How to Use Coconut Oil in Cooking?
Oil and fat are an essential part of food for our body. But most of the non-communicable diseases we hear about today are caused by the wrong use of fat. To prevent diseases like high cholesterol, high blood pressure, heart attack, stroke and paralysis, which is increasing day by day, it is not to give up oil and fat, but to eat it sparingly with caution. This is how the nutrition department of the Ministry of Health has shown how fat should be added to food carefully as it is essential for our body.
How to use fat for a healthy life (2 years and up)
- Between 15% – 30% of the total energy required by the body per day should be obtained from fat.
- Energy from saturated fat should not exceed 10% of the daily energy requirement.
- Omega 3 and 6 fatty acids are two types of polyunsaturated fats that are essential for the body. It is very important to eat both of these fatty acids in the right ratio. And these fatty acids are essential for the proper development of the embryo as well as for the proper development and functioning of the nerves, blood vessels, exocrine and immune systems of the human head. Energy from polyunsaturated (omega 3 and 6) fats should account for 6 – 11% of the daily energy requirement.
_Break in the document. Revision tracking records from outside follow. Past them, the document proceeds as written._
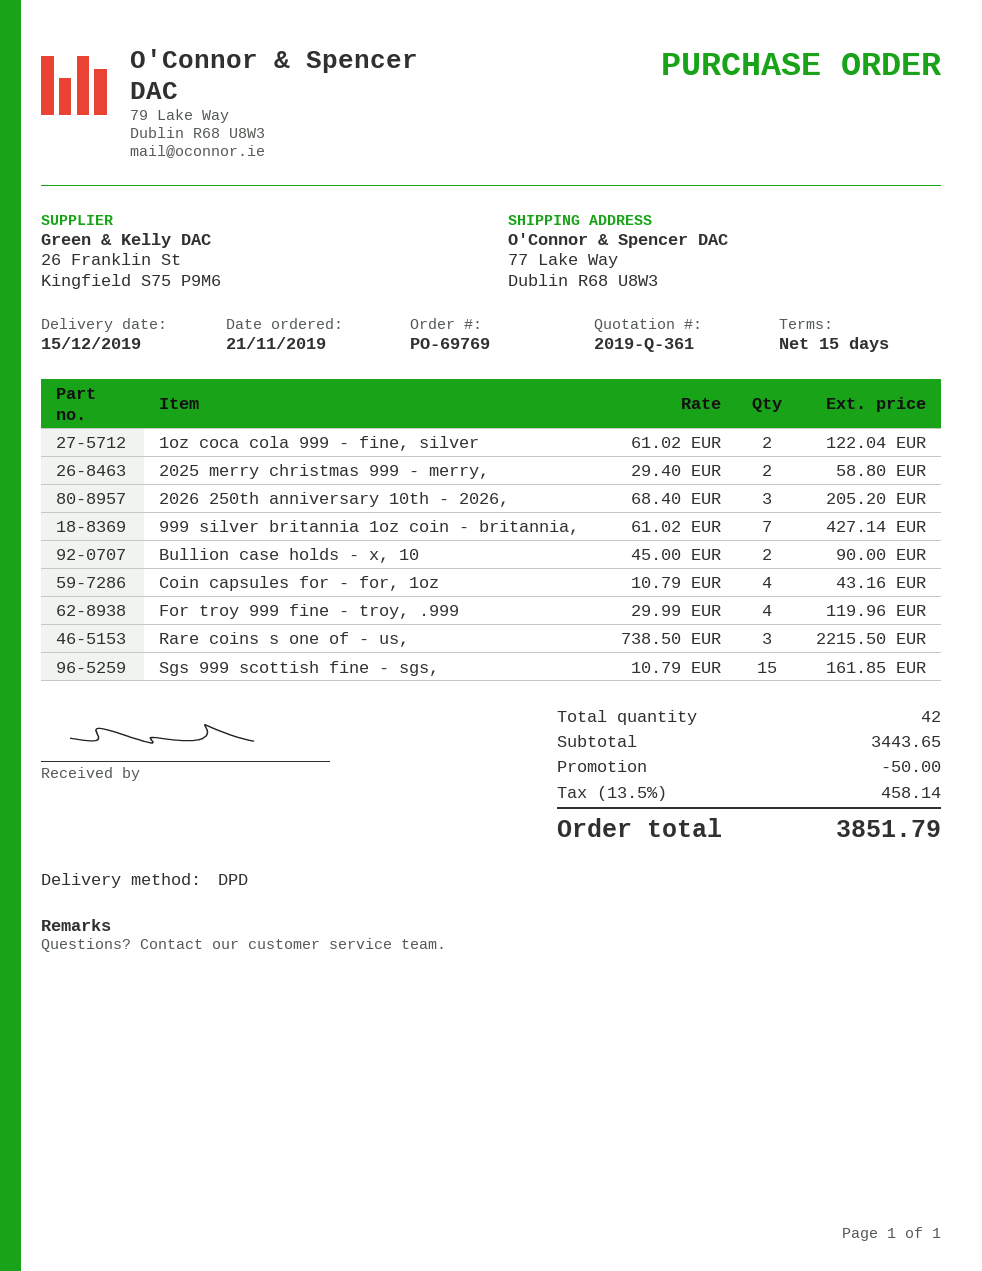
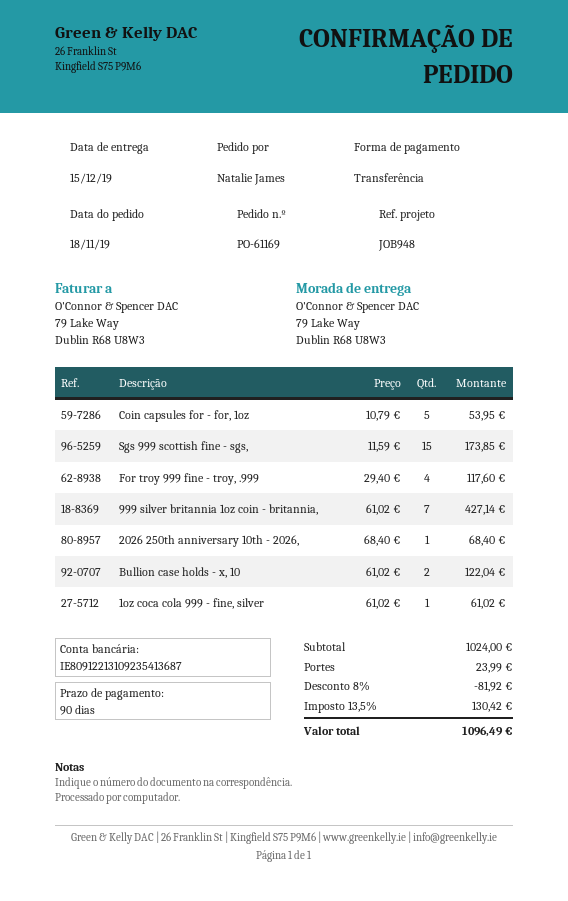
order number: PO-69769 -> PO-61169
order date: 2019-11-21 -> 2019-11-18
payment terms: 15 days -> 90 days
ship to: 77 Lake Way, Dublin R68 U8W3 -> 79 Lake Way, Dublin R68 U8W3
1oz coca cola 999 - fine, silver: 2 x 61.02 = 122.04 -> 1 x 61.02 = 61.02
2025 merry christmas 999 - merry,: 2 x 29.40 = 58.80 -> none
2026 250th anniversary 10th - 2026,: 3 x 68.40 = 205.20 -> 1 x 68.40 = 68.40
Bullion case holds - x, 10: 2 x 45.00 = 90.00 -> 2 x 61.02 = 122.04
Coin capsules for - for, 1oz: 4 x 10.79 = 43.16 -> 5 x 10.79 = 53.95
For troy 999 fine - troy, .999: 4 x 29.99 = 119.96 -> 4 x 29.40 = 117.60
Rare coins s one of - us,: 3 x 738.50 = 2215.50 -> none
Sgs 999 scottish fine - sgs,: 15 x 10.79 = 161.85 -> 15 x 11.59 = 173.85
subtotal: 3443.65 -> 1024.00
discount: 50.00 -> 81.92
shipping: none -> 23.99
tax: 13.5% = 458.14 -> 13.5% = 130.42
total: 3851.79 -> 1096.49

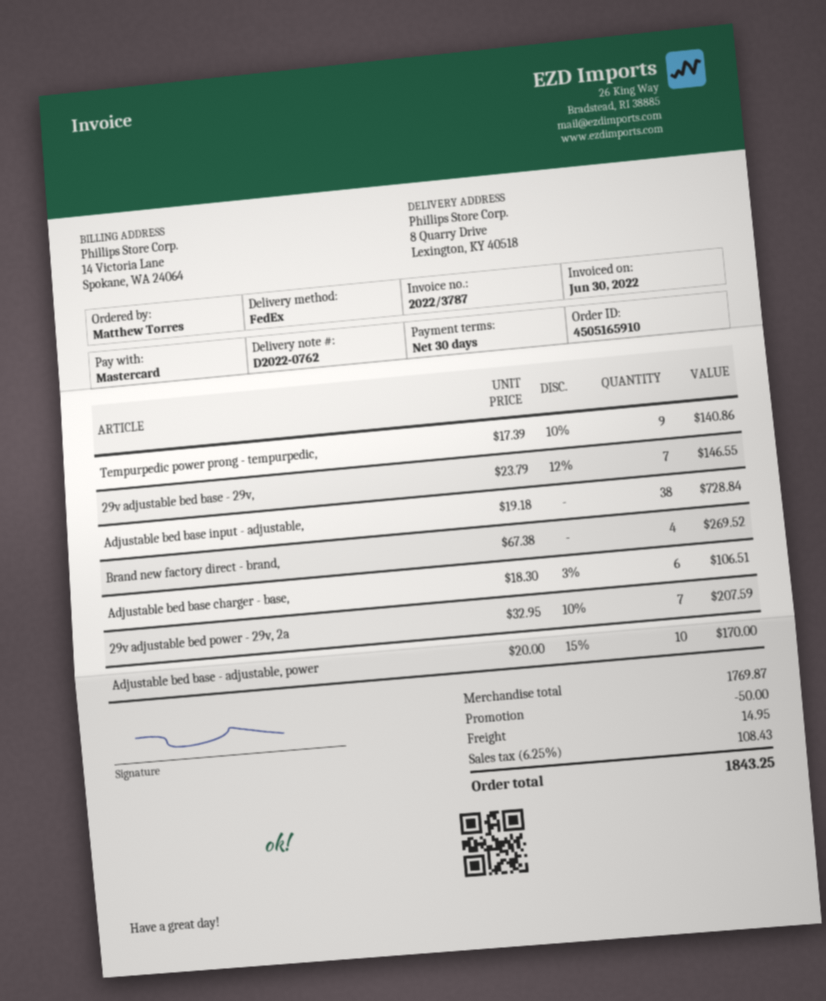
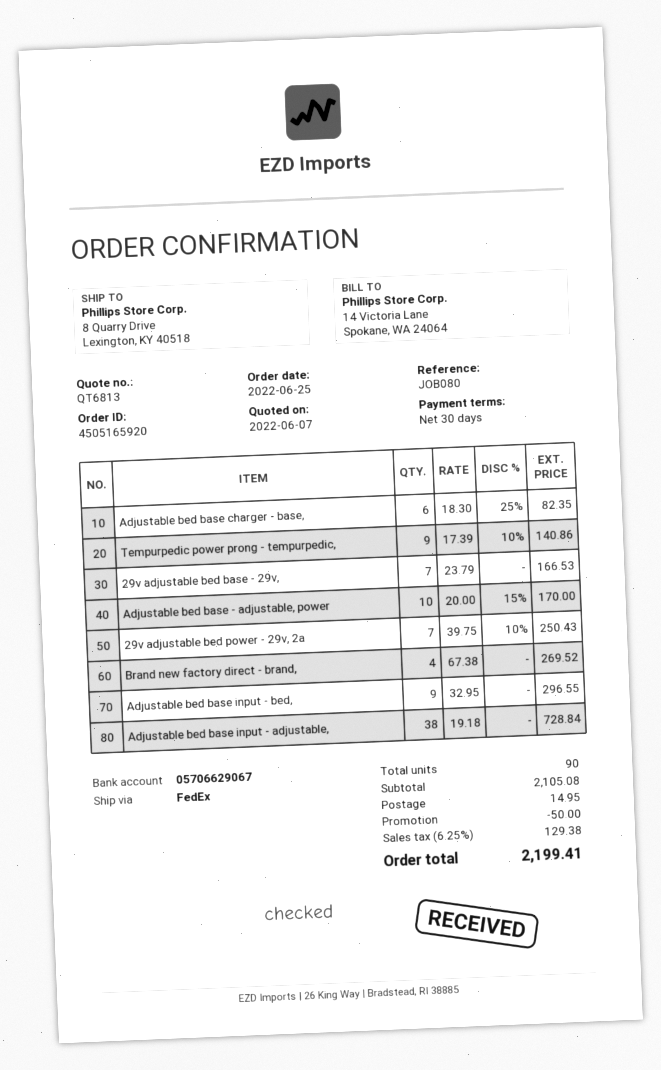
order number: 4505165910 -> 4505165920
29v adjustable bed base - 29v,: 7 x 23.79 - 12% = 146.55 -> 7 x 23.79 = 166.53
Adjustable bed base charger - base,: 6 x 18.30 - 3% = 106.51 -> 6 x 18.30 - 25% = 82.35
29v adjustable bed power - 29v, 2a: 7 x 32.95 - 10% = 207.59 -> 7 x 39.75 - 10% = 250.43
Adjustable bed base input - bed,: none -> 9 x 32.95 = 296.55
subtotal: 1769.87 -> 2105.08
tax: 6.25% = 108.43 -> 6.25% = 129.38
total: 1843.25 -> 2199.41

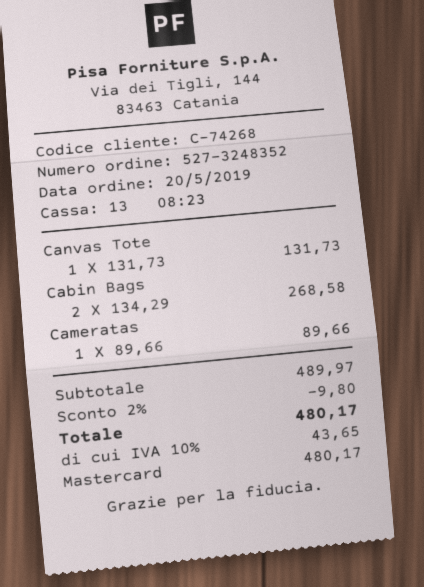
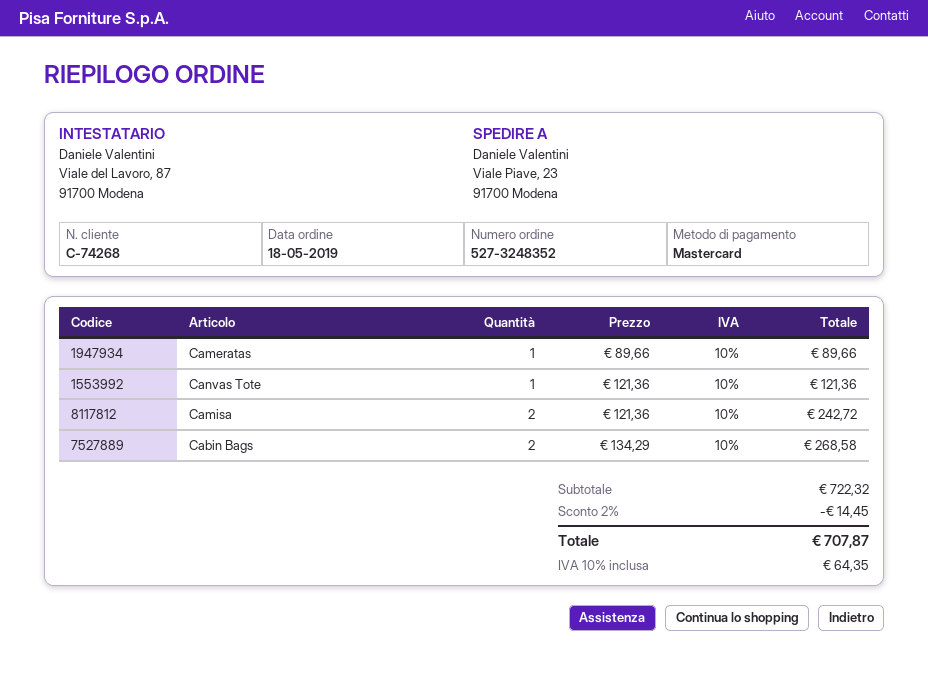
order date: 2019-05-20 -> 2019-05-18
Canvas Tote: 1 x 131.73 = 131.73 -> 1 x 121.36 = 121.36
Camisa: none -> 2 x 121.36 = 242.72
subtotal: 489.97 -> 722.32
discount: 2% = 9.80 -> 2% = 14.45
tax: 10% = 43.65 -> 10% = 64.35
total: 480.17 -> 707.87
- Fat provided by trans fat should not exceed 1% of daily energy requirements.
- The rest of the energy obtained from fat should be obtained from monounsaturated fats.
- Cholesterol intake per day should be less than 300 mg.
- Polyunsaturated and saturated fat intake should be roughly equal.
- The ratio between polyunsaturated omega 6 and polyunsaturated omega 3 contained in food should be
How to add fat to diet ?
- Being familiar with the following ways to add fat to your diet will help you live a healthy life. Coconut is the main source of fat in the diet of Asia. It is also used as coconut milk and coconut oil. Including coconut and coconut milk in the diet of children, teenagers, pregnant and lactating mothers increases the energy content of the food. A medium-sized coconut per day is suitable for a family of five.
- Consuming cashews, peanuts, nuts, pumpkin seeds, sesame seeds or avocados can help you get your daily intake of unsaturated fats.
- It is advisable to include fish in your diet, especially oily fish such as mackerel, sardines, herring and mackerel.
- Olive oil, canola oil, sunflower oil and corn oil are oils rich in unsaturated fats. The fats produced using these unsaturated oils contain omega 3 and 6 fatty acids which are essential for the body. So these fats are better than butter.
- Always read the label to find out the percentage of trans fat in a spread before choosing it. Only products containing less than 1% trans fat are suitable for use.
- Low-fat or fat-free milk or dairy products (low-fat yogurt) are appropriate for older adults, overweight children over 2 years of age, and those at risk of heart disease, as milk is high in saturated fat.
Watch out for this too!
- Snacks such as cakes, pastries, rolls, biscuits and cutlets, as well as deep-fried fast foods may contain trans fats, so the use of those foods should also be limited.
- Skin and other fatty parts of the meat should be removed while cooking the chicken.
- Use of processed meats such as sausages, meatballs, ham, bacon should be limited.
- A small amount of oil should be used to temper the food. (An unsaturated oil is preferable.)
- Use of deep fried foods should be limited. If deep frying is done using oils other than coconut oil, the oil is not suitable for repeated use.
- The use of oil can be limited by using non-stick pans.
- Read the nutrition information on the label when buying packaged foods. Avoid buying foods high in saturated fat or high in trans fat.
- Energy foods containing oil can be used as supplementary food for infants and children and should not exceed the required amount of fat per day.